Hejna nie może uwierzyć, że ktoś mógł wpaść na taki pomysł. - Czy Zarząd Zieleni Miejskiej naprawdę uważa, że ludzie są na tyle głupi i nieodpowiedzialni? - pyta retorycznie.
Jak dodaje, całość dopełnia leżący w ziemi betonowy bloczek niewykorzystany przy przebudowie schodów.
Hejna samo przeprowadzenie remontu schodów chwali. Realizację ocenia jednak na "dwóję". - Jak tak dalej pójdzie, to może niedługo zaczniemy na Starym Mieście ustawiać kwietniki zrobione z opon? Będzie równie estetycznie - ironizuje.
Stopnie o nierównej długości. "Tak właśnie poczułem"
W komentarzach pod postem Hejny internauci nie zostawili na estetyce wyremontowanych schodów suchej nitki. "Zgroza", "Przepięknie. Szczególnie to połączenie na zakładkę", "ZDM takie slalomy będzie też stosował dla samochodów? Czy jak zwykle tylko piesi muszę mieć trudno?", "Biało-czerwone barierki są? Są, no to wszystko legitnie" - czytamy.
Czy naprawdę jest aż tak źle? Pojechałem zobaczyć to dzieło poznańskich inżynierów na własne oczy. Schodząc w dół od strony pomnika, potknąłem się i... gdyby nie te szare barierki, to pewnie ten tekst powstałby później. Szybka analiza tego, co się stało, wskazała winnego. I nie byłem to ja. Stopnie na schodach mają nierówne długości.
Dla przykładu - od dołu mamy trzy krótkie stopnie, potem długi - z dwóch betonowych bloczków - jeden krótki i podest, a za nim dwa krótkie stopnie, jeden długi i znów krótki. Idąc z góry, można nie dostrzec, że przed nami będzie podwójny stopień - łączenie płyt przypada dokładnie w połowie i można odnieść wrażenie, że każdy z betonowych bloczków to kolejny stopień. A wtedy łatwo o utratę równowagi.

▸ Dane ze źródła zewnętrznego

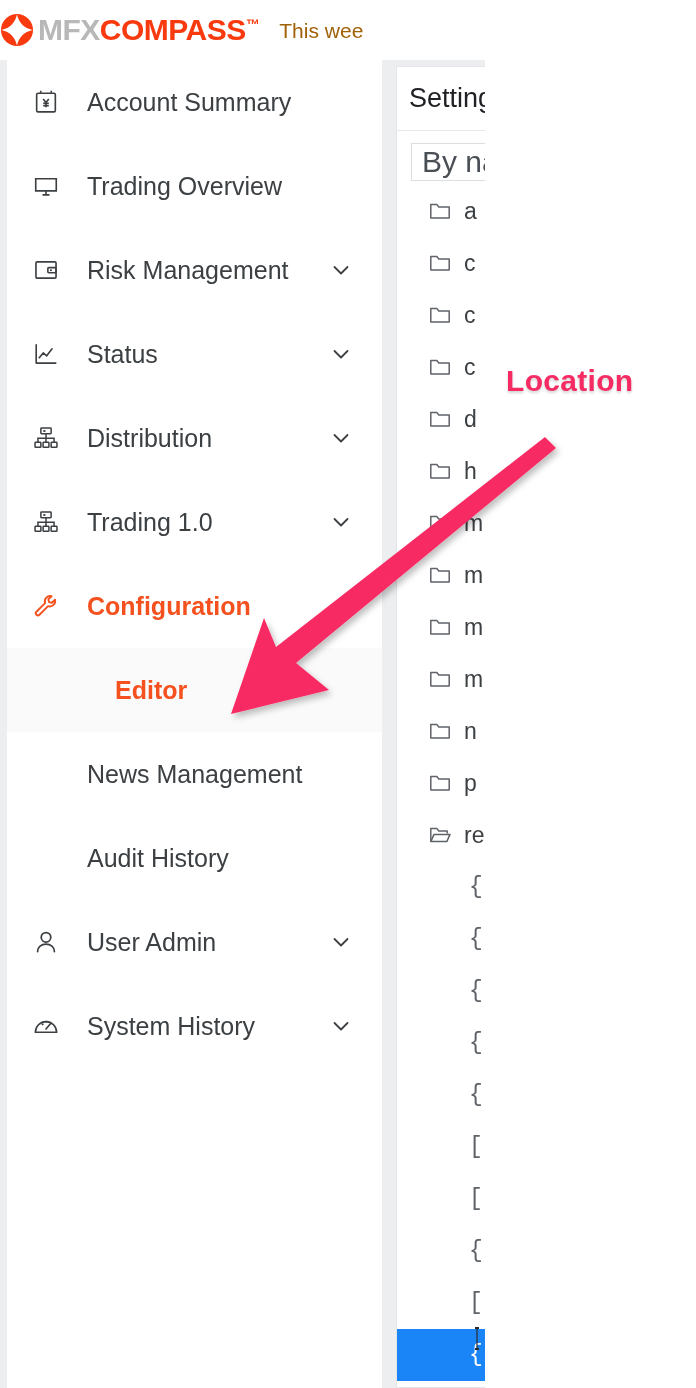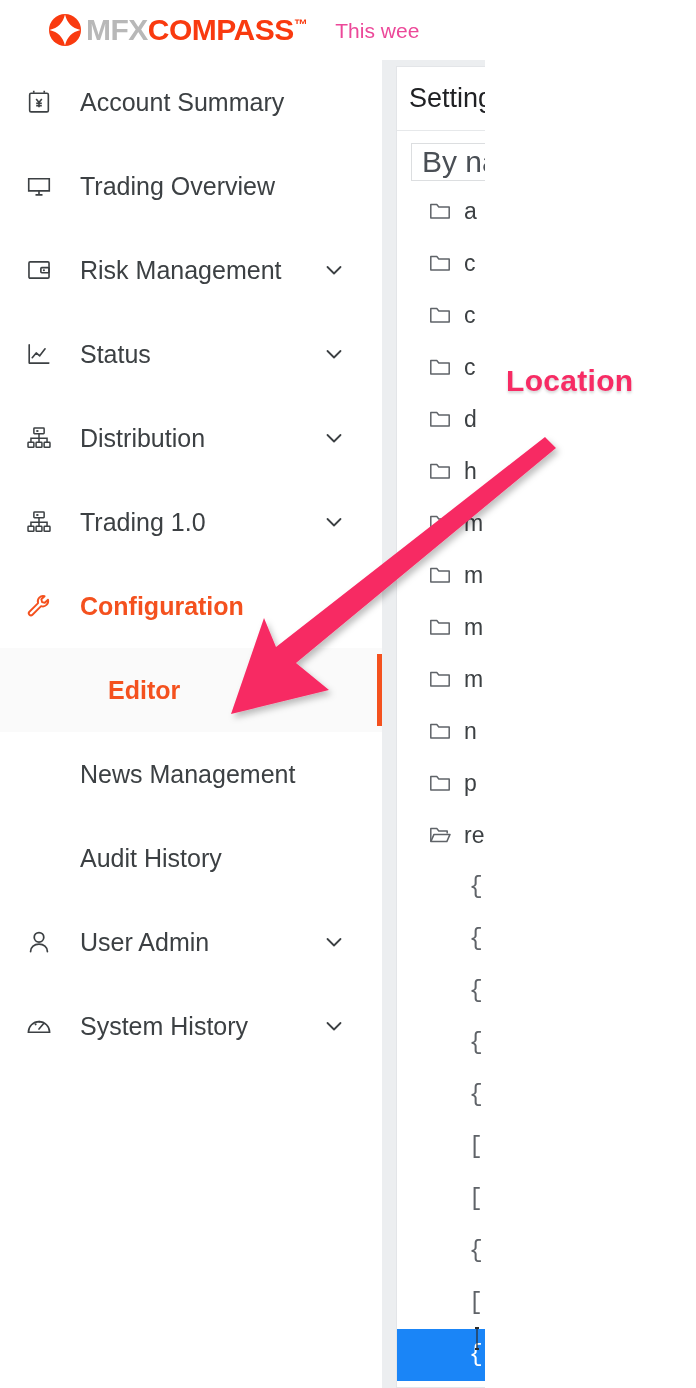"MFXCOMPASS™" .topbar { padding-left: 48px -> none }
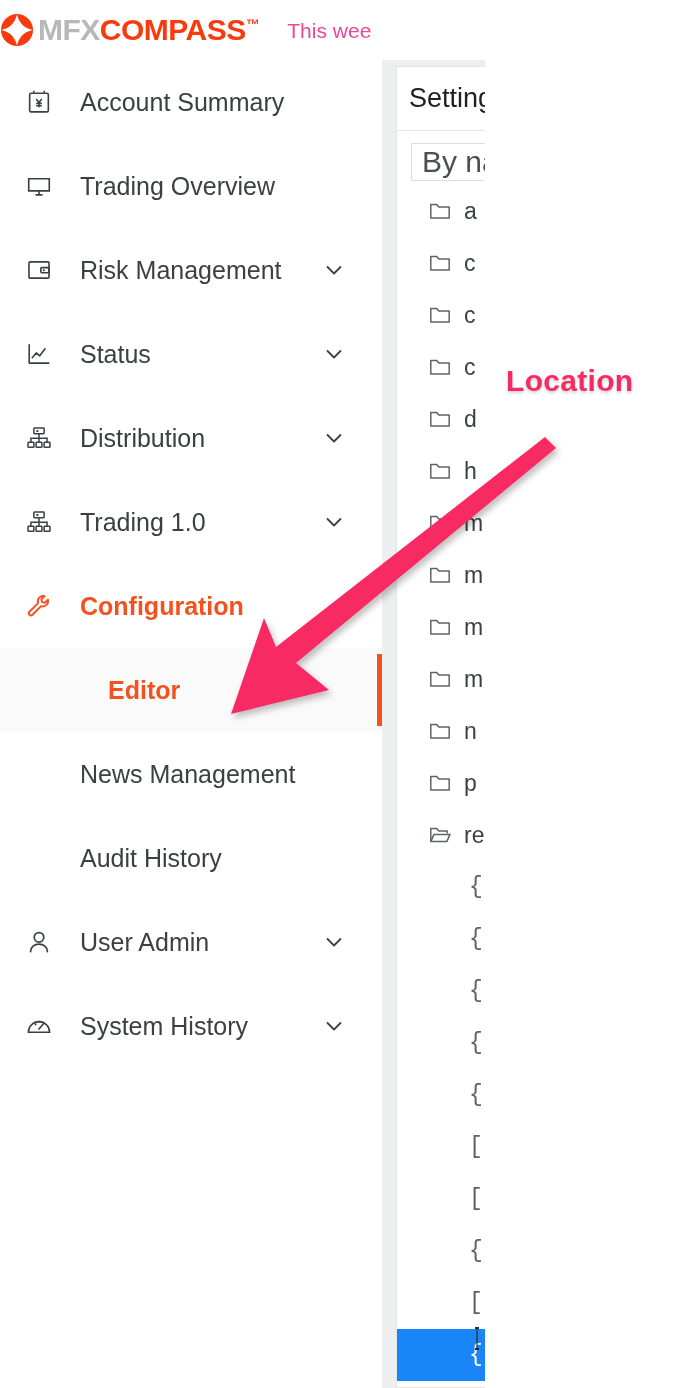"This wee" .topbar-note { color: #ec4899 -> #a16207; margin-left: 28px -> 20px }
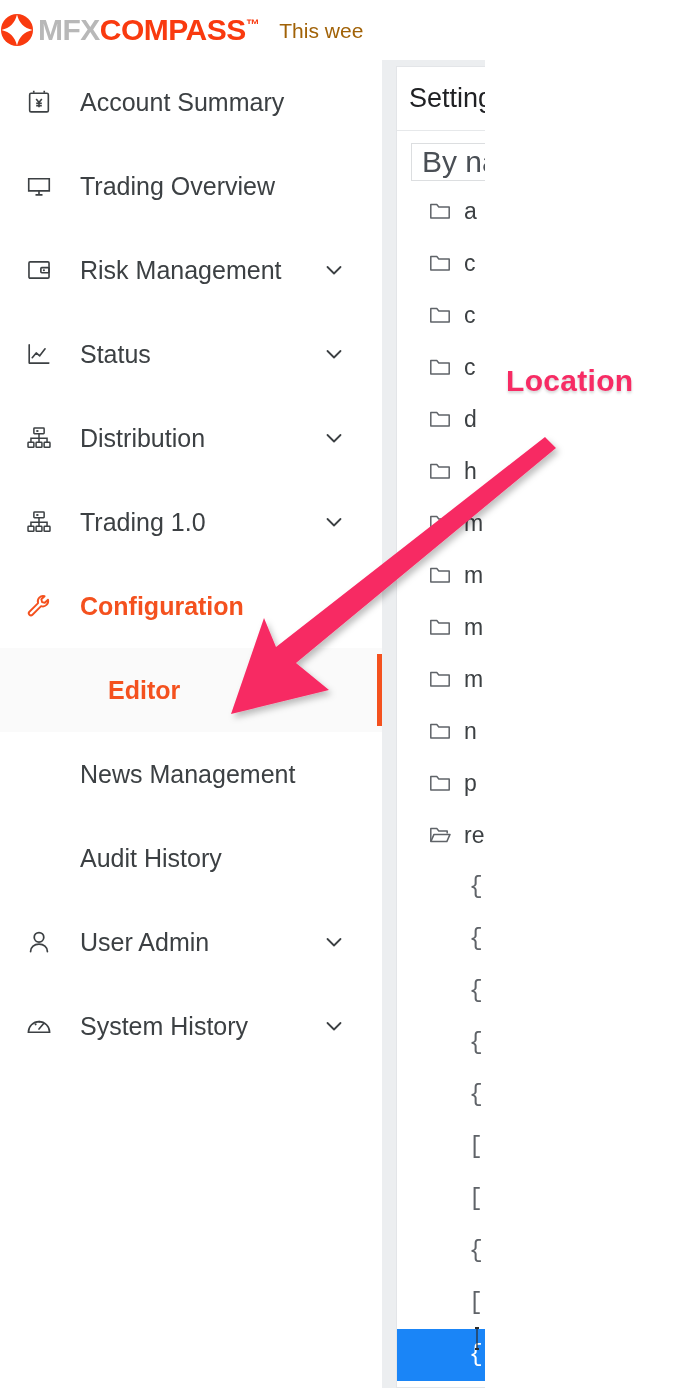"Account Summary" .sidebar { left: 0 -> 7px }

Nie jest to moje odosobnione wrażenie. Chwilę po tym, jak wylądowałem na barierkach, problemy z równowagą miał mężczyzna schodzący do ulicy Kutrzeby. Zwróciłem mu uwagę na specyficzne ułożenie stopni. - Tak właśnie poczułem, że coś mi się tu nie zgadza. Ewidentnie jest tu coś zrobione niezgodnie ze sztuką. Tak nie powinny wyglądać schody - komentuje.
"Wszystko tu kuleje"
O wykonanie tych schodów pytam specjalistę - Jakuba Głaza, krytyka architektury zajmującego się między innymi działaniami na rzecz naprawy miast. - Wszystko tu kuleje: ergonomia, funkcja, estetyka. Nagle po latach nieremontowania tych schodów - bo one ciągle czekały na remont - dostajemy coś o tak substandardowej formie. Obok Pomnika Armii Poznań, odnowionego zresztą pieczołowicie, gdzie mała architektura odgrywa bardzo dużą rolę, wstawiono bariery przemysłowe, masowej produkcji i biało-czerwone zapory, których w żaden sposób nie da się obronić. Gdzie był plastyk miejski? Gdzie są jakiekolwiek ustalenia z Miejskim Konserwatorem Zabytków? Nie mogę uwierzyć, że ktoś to zatwierdził, i to jeszcze w Zarządzie Zieleni Miejskiej, który w końcu jednak głównie estetyką się zajmuje. To jest po prostu straszne - mówi.
Jego zdaniem te schody pokazują ułomność systemu zarządzania w mieście. - W prawidłowo działającym systemie takie rzeczy po prostu w ogóle nie mają prawa się pojawić. Ten przykład pokazuje dobitnie, że w mieście ciągle nie działa system zatwierdzania tego typu inwestycji - ocenia.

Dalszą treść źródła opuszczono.